Here are seven practical tips to help you get the message across. You can share your own tips at the bottom of this page.
7 Tips For Children’s Ministry Communication
1. Make a plan. The first step is to decide how you will communicate and put that plan into writing. This should include the important details, the intended receivers, the methods, and the timing. If needed, you can also note who is responsible for each step.
2. Be Redundant. People are often distracted, so they need to hear your message more than once. This is especially true with Sunday morning announcements in the church service.
3. Say it many ways. Use as many communication channels as appropriate. This may include a church newsletter, Sunday bulletin, email, church website, Facebook, phone tree, postcards, handouts, and face-to-face reminders.
4. Be Creative. Boring stuff is easy to forget. So, think of funny or unique ways to present your message. For example, you could have a young child announce your event instead of the regular person.
5. Avoid Overkill. Most people will only hear the minimum details they need to take action. They do not need to know everything, just the basic “who, what, where, why, and when.”

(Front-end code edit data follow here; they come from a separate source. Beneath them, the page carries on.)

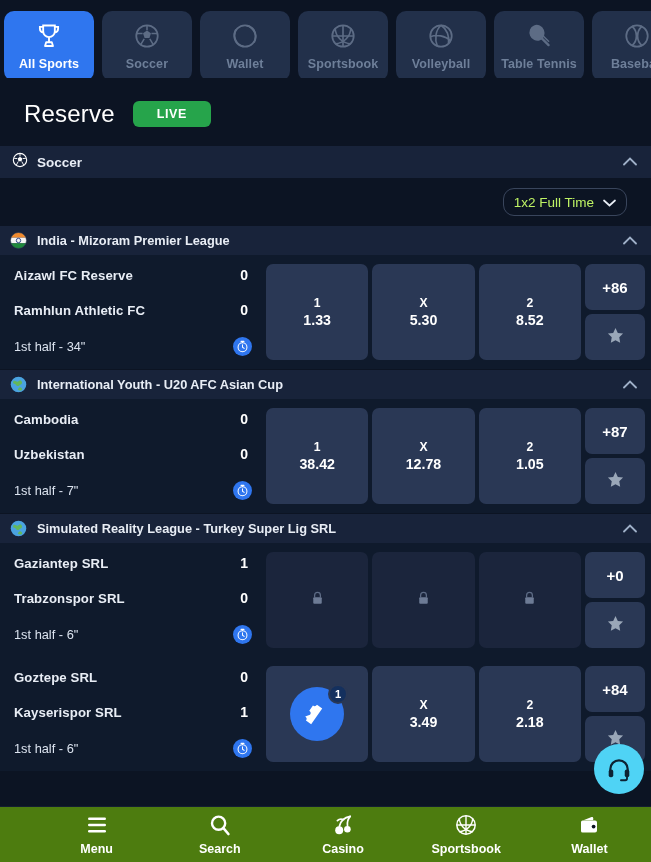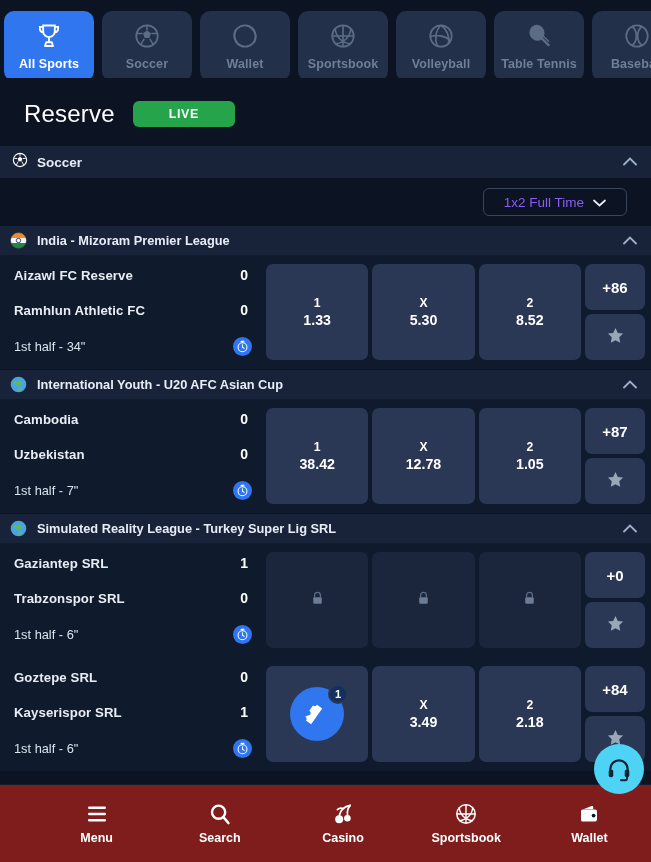--- a/index.html
+++ b/index.html
@@ -45,7 +45,7 @@
   .live-badge {
     background: #26a44b; color: #fff; font-size: 12.5px; font-weight: bold;
     letter-spacing: .6px; border-radius: 6px;
-    width: 102px; height: 26px; display: flex; align-items: center; justify-content: center;
+    width: 78px; height: 26px; display: flex; align-items: center; justify-content: center;
     cursor: pointer;
   }
 

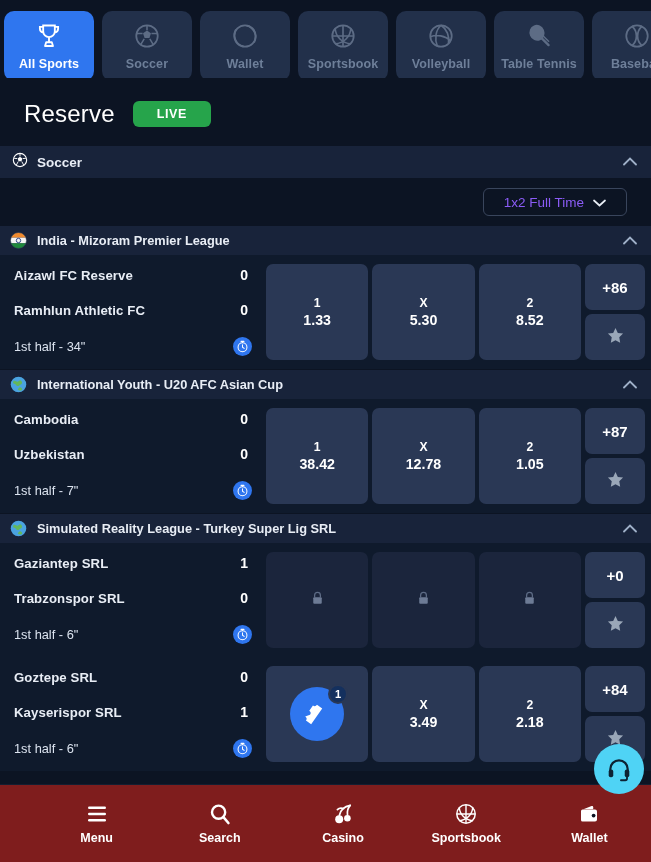--- a/index.html
+++ b/index.html
@@ -61,10 +61,10 @@
   
   .market-row { display: flex; justify-content: flex-end; padding: 10px 24px 9px 0; }
   .market-select {
-    border: 1px solid #39455c; border-radius: 6px;
-    background: transparent; color: #8b5cf6;
+    border: 1px solid #39455c; border-radius: 11px;
+    background: transparent; color: #bef264;
     font-size: 13.5px; height: 28px;
-    padding: 0 20px; display: flex; align-items: center; gap: 9px;
+    padding: 0 10px; display: flex; align-items: center; gap: 9px;
     cursor: pointer;
   }
 

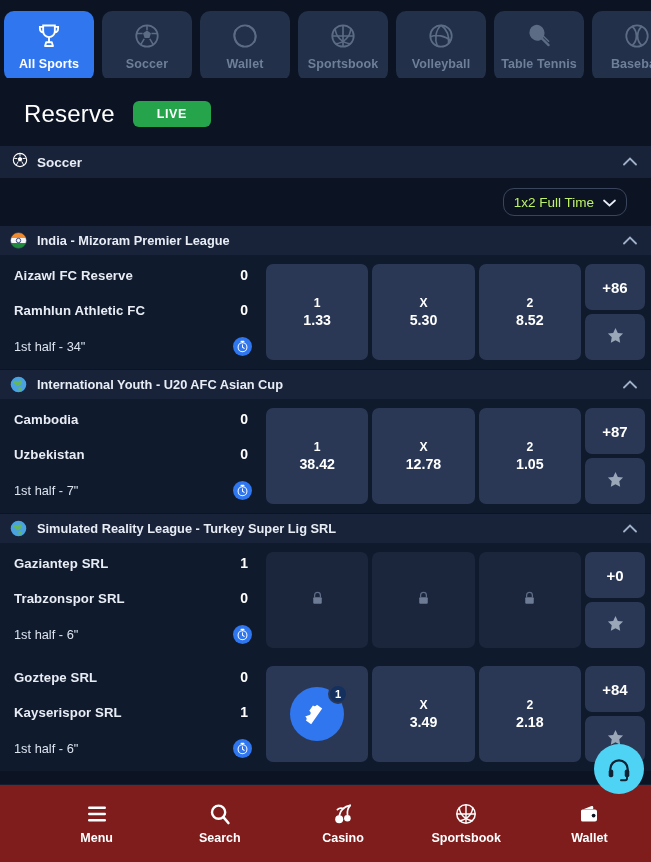--- a/index.html
+++ b/index.html
@@ -153,7 +153,7 @@
   
   .bottom-nav {
     position: absolute; left: 0; right: 0; bottom: 0;
-    height: 78px; background: #7f1d1d;
+    height: 56px; background: #4d7c0f;
     display: flex; align-items: center;
     border-top: 1px solid #141e31;
     padding-left: 35px;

6. Be Selective. You do not need to announce every event. If you have a meeting for five people, just make the phone calls. Every time you announce something irrelevant, people learn to tune you out.
7. Evaluate. Make note of any questions people keep asking. If one person asks, usually others are wondering the same thing. Make sure that you answer it for everyone next time.
Sample Communication Plan For Kids Ministry
Here is a sample communication plan I am using at my church. The actions in parentheses are action steps for me. This example is more than I would normally plan, except it is a different meeting time than last year.
Event: Fall Children’s Choir
When: Begins Sunday 30 August at 6 PM
Who: Kindergarten – 5th Grade
Target Receivers: Whole congregation and especially parents
- Add to Church Calendar (already done during planning)
- Sunday Bulletin Note (send email to church secretary)
- Add to Announcement PowerPoint (email church secretary)
- Verbal Pulpit Announcements (send email to Pastor)
- Announce In Children’s Church (note on lesson plan)
- Church Newsletter Note (send email to church secretary)
- Verbal Announcements at Church Soccer League (note to self on introductions print off)
- Verbal Announcements in Parents Sunday School (note to self)
- Phone Calls (print off phone numbers for Nancy to call)
- Face-to-Face With New Members (Jones, O’Brien, Smith)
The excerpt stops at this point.